If anybody's willing to oblige, I'd love to see one of those modified Harbor Freight vacuum/pressure setups.  Being mechanically disinclined, I can't follow the tutorial and the lingo used therein.  I need to see an actual unit with someone there to give a hands-on explanation.


----------



## GoodTurns (Feb 22, 2008)

> _Originally posted by Proud_Poppa_of_2_
> 
> 
> If anybody's willing to oblige, I'd love to see one of those modified Harbor Freight vacuum/pressure setups.  Being mechanically disinclined, I can't follow the tutorial and the lingo used therein.  I need to see an actual unit with someone there to give a hands-on explanation.

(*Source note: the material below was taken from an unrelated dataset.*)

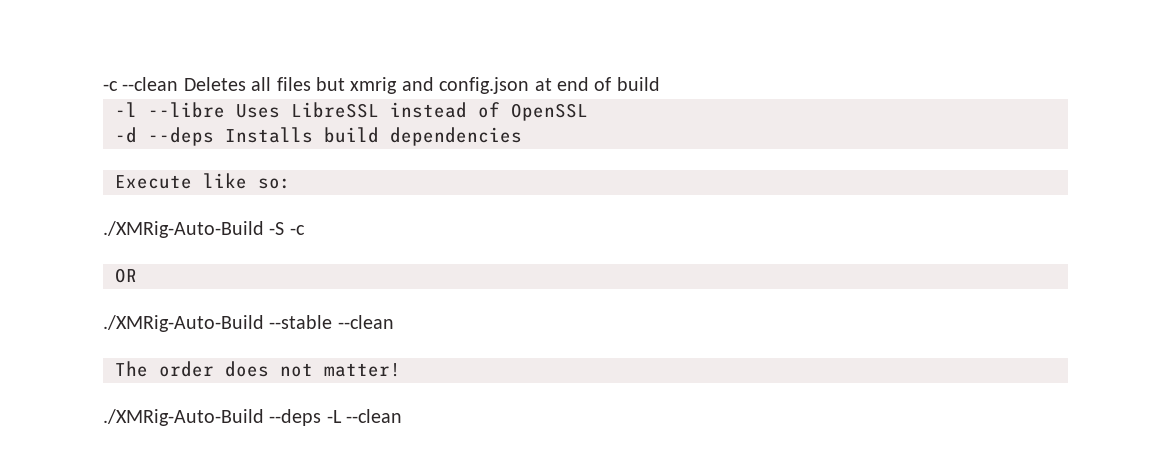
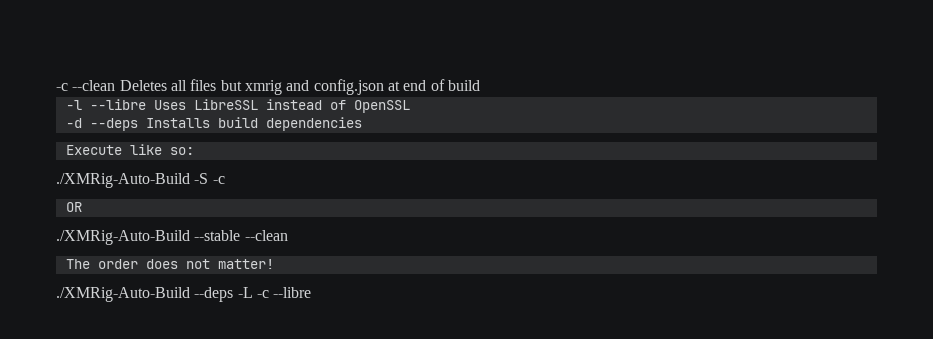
[346,409,403,423] --clean -> [256,287,312,298] -c --libre

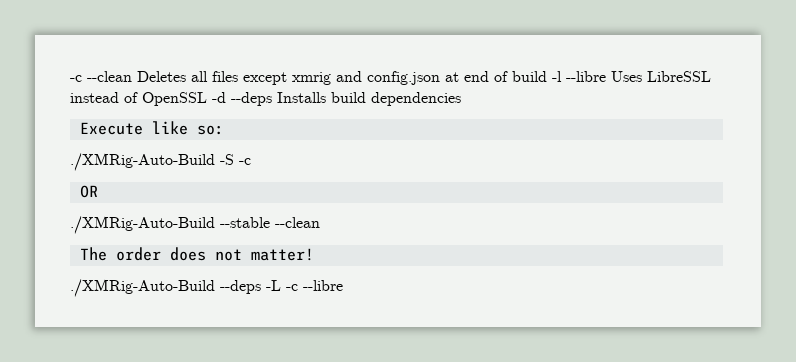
[220,80,242,91] but -> [243,72,287,85] except
(480, 85) // -> (547, 76) none
(410, 106) // -> (207, 99) none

If that can be arranged, people could get their supplies ahead of time and we could have a build-fest!  I too have mechanical/following directions issues and would love to build one, but fear explosions!


----------



## Proud_Poppa_of_2 (Feb 22, 2008)

Jon, that's a great idea! If we can find the right person to lead us in the build-fest, and he/she provides me with a complete parts list, I'll be happy to take orders and go to Harbor Freight (and wherever else I need to go) to get all the parts and supplies and we can build and test our contraptions under the watchful eye of an expert.


----------



## TellicoTurning (Feb 22, 2008)

James, 
Sounds like loads of fun.. my wife's best friend for grade school lives in Annapolis.. if I could pull it off, we could cover both visits... too bad it's 9 hours drive to Stafford and another 1 1/2 to Annapolis..


----------



## GoodTurns (Feb 22, 2008)

odds are pretty good HF will have the pot on sale sometime before then...might even make it worth the gas to Stafford


----------



## jthompson1995 (Feb 22, 2008)

I'll be there, family in tow.


----------



## Blind_Squirrel (Feb 22, 2008)

I'll bring my PP along for folks to look at.


----------



## Draken (Feb 22, 2008)

Glad to hear some folks will be able to make it.  I also have a PP setup, pressure only, and minimal fittings (my safety valve broke so it was removed).  I use a combination of the pressure gauge on the PP and on the compressor to double check how much pressure I'm using.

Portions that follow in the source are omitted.